• WHAT YOU NEED TO DO
Return every line from the one with "[95,932,120,942] first ->" through the one with "[31,1115,90,1129] [46,1140,145,1150] Author", inclusive, exactly as it appears below.

STUDY MATERIAL START

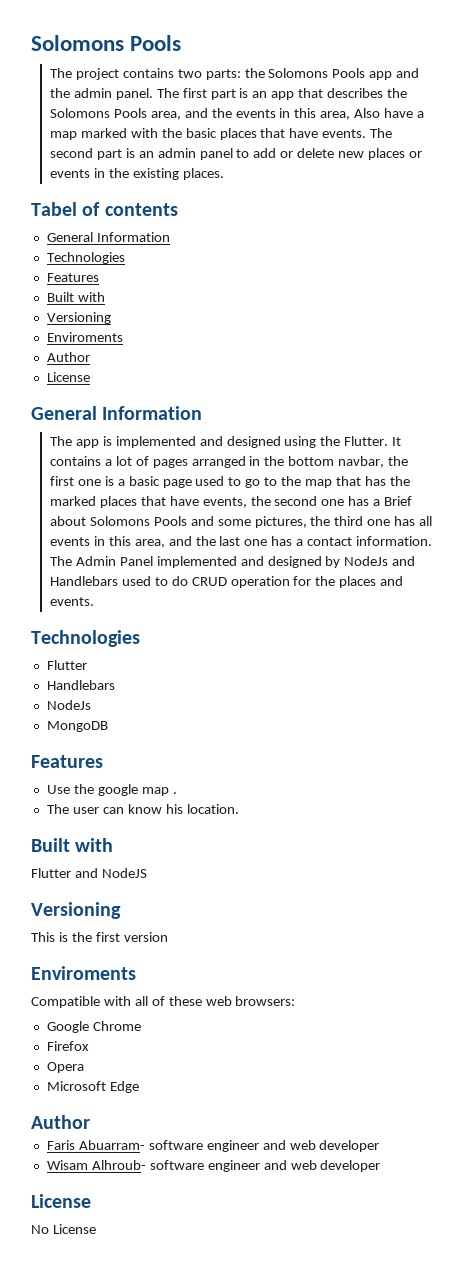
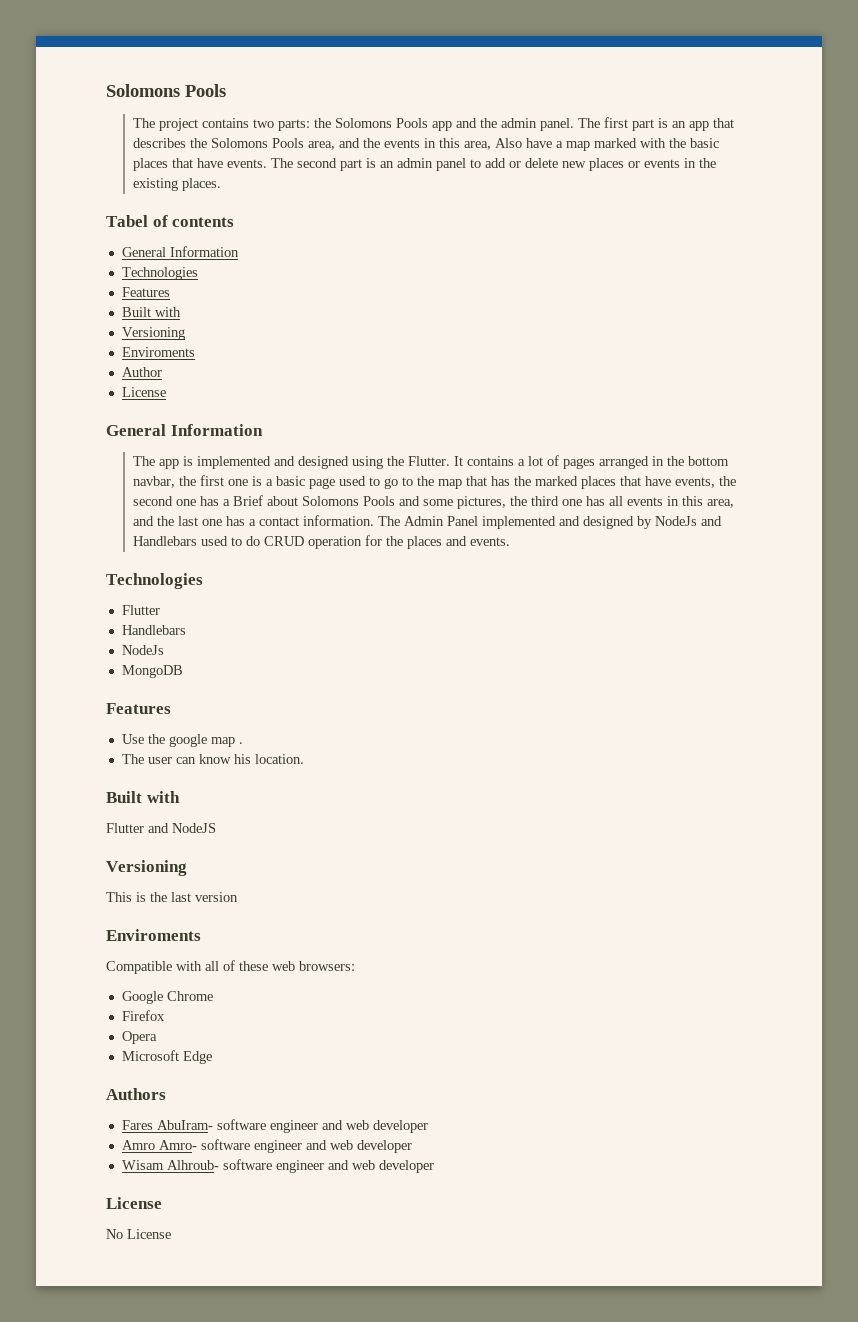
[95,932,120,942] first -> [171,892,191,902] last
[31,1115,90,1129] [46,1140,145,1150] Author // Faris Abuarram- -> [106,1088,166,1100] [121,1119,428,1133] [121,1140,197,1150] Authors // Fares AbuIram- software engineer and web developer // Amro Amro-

STUDY MATERIAL END
STUDY MATERIAL START

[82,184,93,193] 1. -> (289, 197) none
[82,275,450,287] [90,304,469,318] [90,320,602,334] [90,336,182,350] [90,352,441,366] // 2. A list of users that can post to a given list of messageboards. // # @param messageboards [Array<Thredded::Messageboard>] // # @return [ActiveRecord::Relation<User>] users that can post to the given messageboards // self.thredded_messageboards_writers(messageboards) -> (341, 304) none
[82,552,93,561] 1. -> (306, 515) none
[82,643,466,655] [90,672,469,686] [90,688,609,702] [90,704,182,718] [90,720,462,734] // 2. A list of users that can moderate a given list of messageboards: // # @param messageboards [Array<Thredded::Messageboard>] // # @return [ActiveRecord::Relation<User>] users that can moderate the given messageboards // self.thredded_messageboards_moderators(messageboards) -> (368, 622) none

STUDY MATERIAL END

• ANSWER FOR THIS EXERCISE
[95,932,120,942] first -> [171,892,191,902] last
[31,1115,90,1129] [46,1140,145,1150] Author // Faris Abuarram- -> [106,1088,166,1100] [121,1119,428,1133] [121,1140,197,1150] Authors // Fares AbuIram- software engineer and web developer // Amro Amro-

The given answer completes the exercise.